Assim como em qualquer empreendimento comercial, a dobradinha bom atendimento e oferecer o que o público quer consumir fideliza a clientela. Mesmo com toda a pornografia disponível via internet, a regularidade do público é explicada por Jorge em função de outros fatores. “Muitas pessoas usam como um lugar de passatempo entre um compromisso e outro aqui no centro. Outros preferem assistir filme adulto fora de suas residências, porque têm filhos pequenos em casa”, sugere.
Estrutura
A cortina azul de veludo é a divisória entre a sala de espera do cinema e o espaço de projeção, com capacidade para 80 lugares. Os cartazes dos filmes exibidos ficam todos para dentro do estabelecimento, a fim de não causar desconforto em quem cruza a rua Conselheiro Laurindo. Mas o que chama atenção na entrada do Cine Morgenau são os itens que resgatam a história da o estabelecimento. Lá está a primeira placa com o nome do cinema, poltronas de outros endereços, cartazes de filmes antigos e uma réplica do endereço que o Cine Morgenau ocupou no Cristo Rei.

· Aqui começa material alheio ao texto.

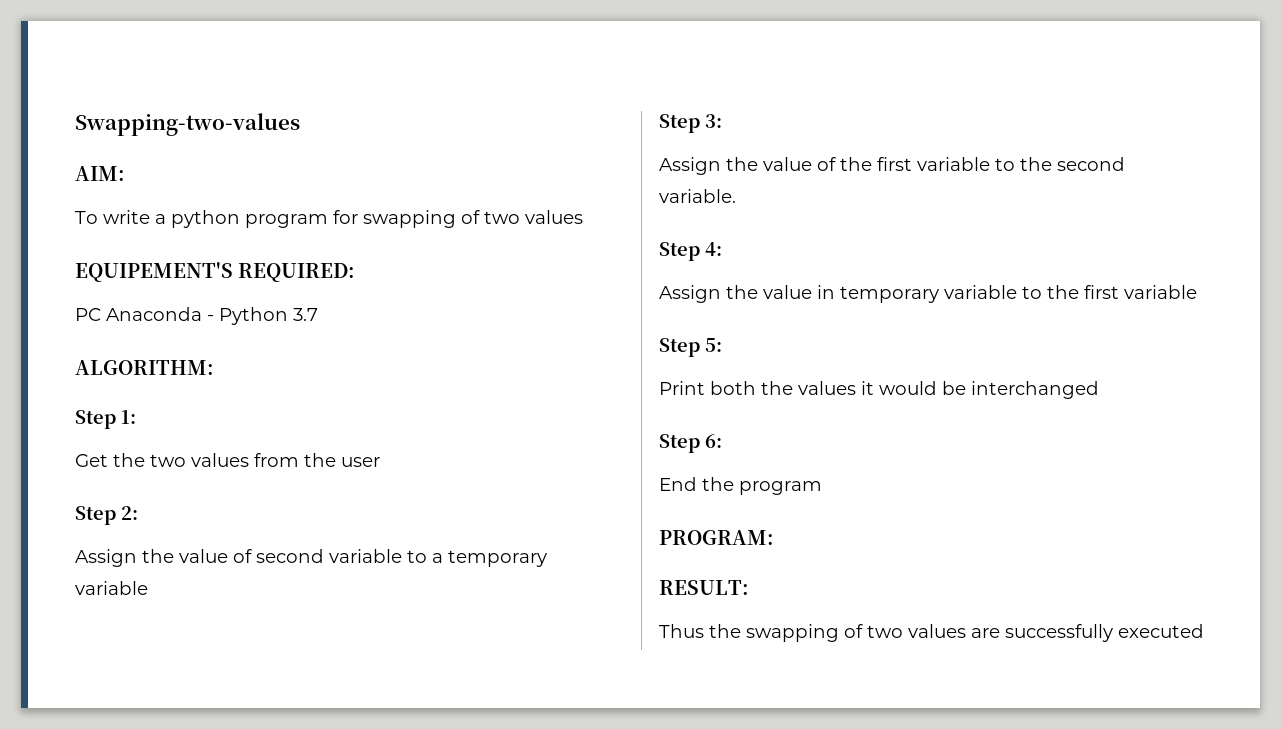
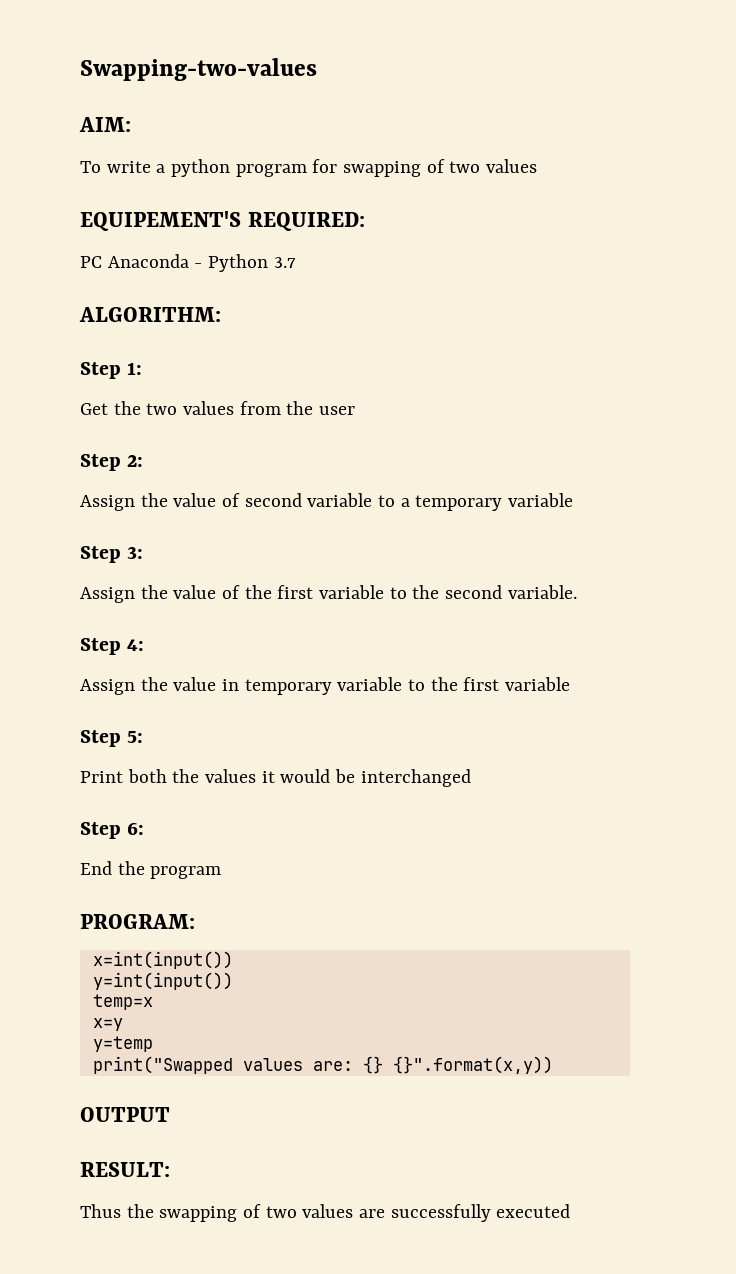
(774, 537) none -> [92,951,233,969] [92,972,233,990] [92,994,153,1010] [92,1018,123,1031] [92,1036,153,1052] [92,1056,553,1074] [80,1107,170,1122] // x=int(input()) // y=int(input()) // temp=x // x=y // y=temp // print("Swapped values are: {} {}".format(x,y)) // OUTPUT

Com morte do pai em 2009, Jorge não herdou somente o cinema, mas um vasto acervo de aproximadamente 10 mil filmes datados das primeiras décadas do século XX até a década de 70. “Acho que o filme mais novo do meu pai é o King Kong de 1976”, comenta. Também integram a coleção vários projetores para filmes de 16 mm, 35 mm e super 8, fotografias, mais de 300 livros sobre cinema e personagens como Tarzan e inúmeros cartazes que ocupam facilmente uma área de 50 m2. Com a ajuda do empresário Osni Kuabara, 45 anos, que também foi fisgado pelos encantos da sétima arte graças ao convívio com os dois Jorges, todo esse patrimônio está sendo catalogado. “Não é porque ele faleceu, que vou deixar de cuidar de tudo isso”, observa.
Boa parte desses materiais ficam no endereço do Cine Clube Jorge de Souza que, até 2009, levava o nome de Cine Clube Aníbal Requião. “Os integrantes do Cine Clube concordaram em homenagear meu pai”, explica Jorge. O grupo se reúne todas as terças no endereço, a partir das 15h, para trocar informações sobre cinema.
Raridade
De acordo com a Fundação Cultural de Curitiba (FCC), restam apenas três cinemas de rua, Cine Morgenau, Lido e a Cinemateca, mantida pela própria FCC.